We Need A Dog
Having pets as a child taught me how to care for another living thing, taught me to love and what being loved by someone other than a parent felt. Dogs are intuitive, they know when you need extra love and are loyal, they sense your emotions. Once my kids were out of diapers, we had a yard and our own home, I told my husband that we needed a dog. He had never had a dog, so he didn’t really get the need or want behind my request. On New Year’s Eve in front of our close friends, over a glass or four of champagne, we made a deal and shook on it, he could get the car he wanted and I could get a dog. My kids were not really fond of dogs, they had been around them, but were timid and not sure, so I had to convince them too. I had never not had a pet growing up, so I knew how important it is and how a pet would complete our family.
Finding The Perfect Match
Deciding to get a dog isn’t as easy as it sounds. We had to decide if we wanted a puppy or if we wanted to rescue and create an idea of how owning a dog would affect our lifestyle and budget. My husband and I sat down to figure out the financial impacts of owning a dog and decided we would be able to add a furry family member. Next, I started looking at puppies and quickly decided that with two small kids, ages 3 and 6, I wasn’t ready to have another baby creature to clean up after or baby proof for. We logged onto Oregon Weimaraner Rescue and began our application and matching process.
Once we found a dog that matched with us, a volunteer with the rescue came over to do a home inspection. The particular volunteer was a Weimaraner breeder and trained them for field trial, so she brought one of her dogs to give us a size reference, he lifted his leg on my couch immediately, and she said my response of laughing and shrugging it off was perfect. We passed our home inspection and got the approval to adopt Beau, as long as the meeting went well. Beau was a 2-year-old Weimaraner, who was recently purchased off Craigslist by his current owners just a few months prior, but they said he was “too much to handle.” Recently he had run out of the yard and a had been hit by a truck, surviving the hit with a broken leg. We walked in and he was full of energy, barking, thumping his cast all over the place, my 3-year-old clung to me and the volunteer gave me the “are you sure?” look. We knew Beau was meant to be ours. We walked out to the car with his blanket and his bed, called him up into the backseat, and he jumped and didn’t look back. He knew he was with his forever family. Beau’s leg healed without long term effects and he donned a new name, Henry.
Rescuing Isn’t Easy
Henry was on his third family in 2 years. We knew nothing of the first family or why he was sold. We knew the second family gave him up because he was an average two-year-old Weimaraner and they hadn’t been prepared for that. We vowed to keep him and love him forever like he deserved. Henry is a great dog, but he has his issues, as most rescues do. While we can give him unconditional love and offer a safe, secure home for him, whatever happened to him before can’t be erased. The first couple months of owning him, we learned he has leash aggression, has a strong prey drive, is extremely protective of his home, and is a counter surfer. With patience and a dog trainer, and by learning his cues, what he reacts to, and how to re-direct him, we were able to make a safe environment for him and others.

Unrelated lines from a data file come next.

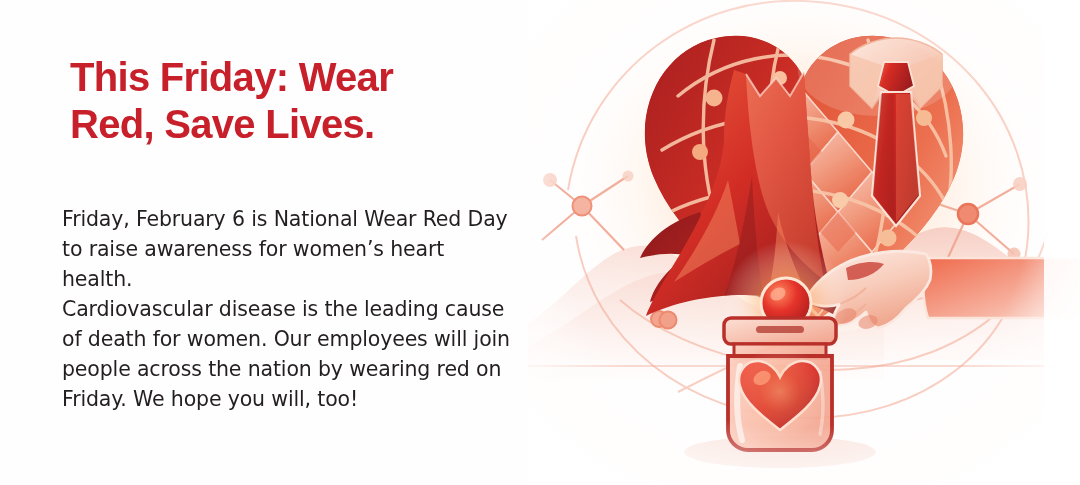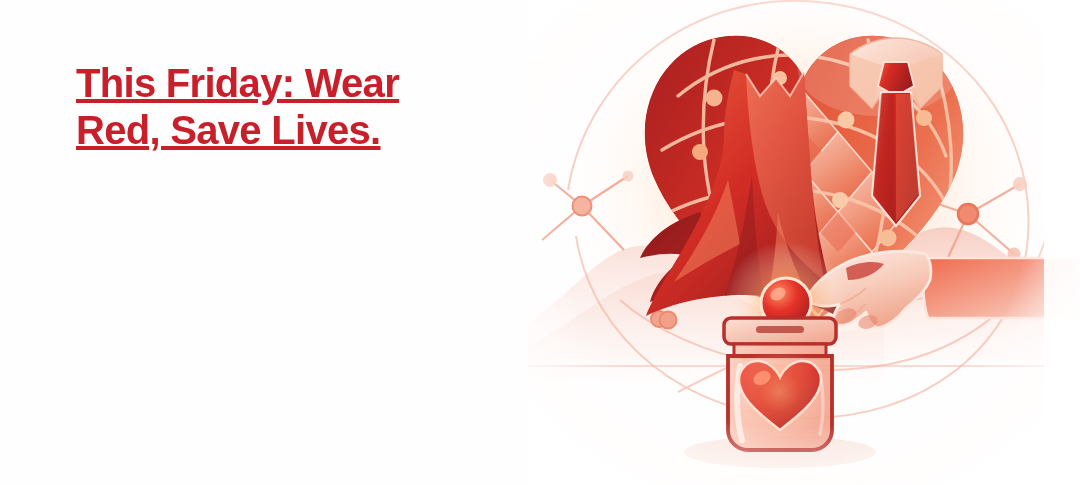--- a/index.html
+++ b/index.html
@@ -31,7 +31,7 @@
   }
 
   #headline {
-    margin: 14px;
+    margin: 8px;
     font-family: "Liberation Sans", sans-serif;
     font-weight: bold;
     font-size: 40px;
@@ -39,7 +39,6 @@
     letter-spacing: -0.7px;
     color: #c8202a;
     white-space: pre-line;
-    text-decoration: underline;
   }
 
   #body-copy {

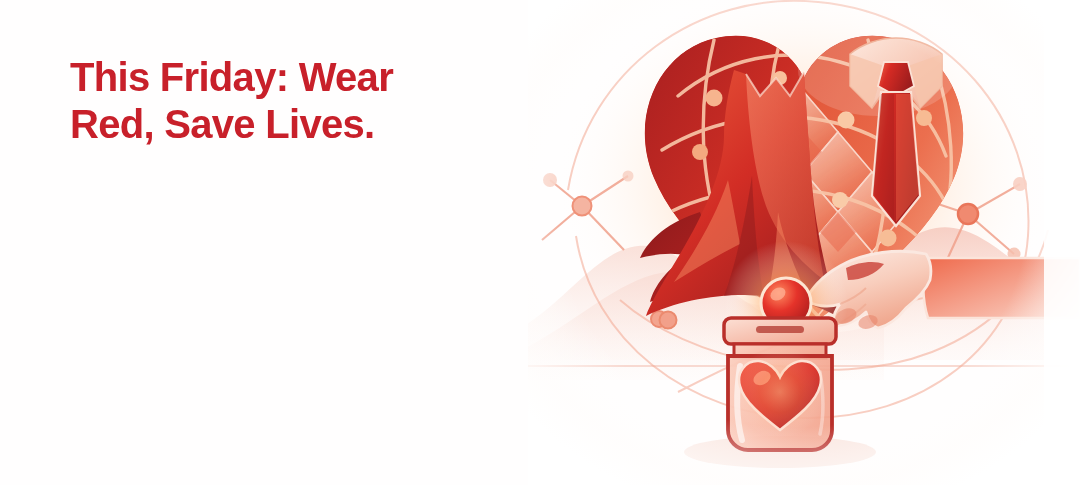--- a/index.html
+++ b/index.html
@@ -76,6 +76,12 @@
   <div id="text-column">
     <h1 id="headline">This Friday: Wear
 Red, Save Lives.</h1>
+    <p id="body-copy">Friday, February 6 is National Wear Red Day
+to raise awareness for women’s heart health.
+Cardiovascular disease is the leading cause
+of death for women. Our employees will join
+people across the nation by wearing red on
+Friday. We hope you will, too!</p>
   </div>
 
   <div id="illustration">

Are you ready for a commitment?
I cringe when I see a post asking for recommendations on breeders and families wanting to get their kids a pet as a gift. They are a gift, but a gift that you are committing to for the next 10-15 years. A gift that will get sick, a gift that requires time and love, a gift that, let’s be honest, YOU will be providing the majority of the care for.
If you’re thinking of adding a rescue pet or any pet to your home, there are questions to ask yourself. Do you have time to care for another living creature? What will you do with the pet when you go on vacation? What lifestyle will your pet have (no one wants to be alone for 12+ hours a day)? What about changes in your life (marriage, babies, moving, divorce)? Unfortunately, the reason many pets end up in rescues is linked to these questions above. Puppies are cute, but I will be the first to admit that having a puppy was harder than a newborn. So maybe your family isn’t ready for a full-time pet; check with rescues and shelters and volunteer some time with animals living there. They all need attention, to be walked, played with, and exposed to kids and adults. Some shelters are even offering programs for families to host a pet in their homes for the holidays when shelter workers are off and the shelter is closed.
Henry has brought years of joy to our home and we are so glad that our paths crossed when they did. He has helped to teach my kids compassion for other living things, created a love for dogs that my husband never knew he was missing (which is part of why we have added two more Weimaraners in our pack), and is just 90 pounds of love that our family needed in our lives.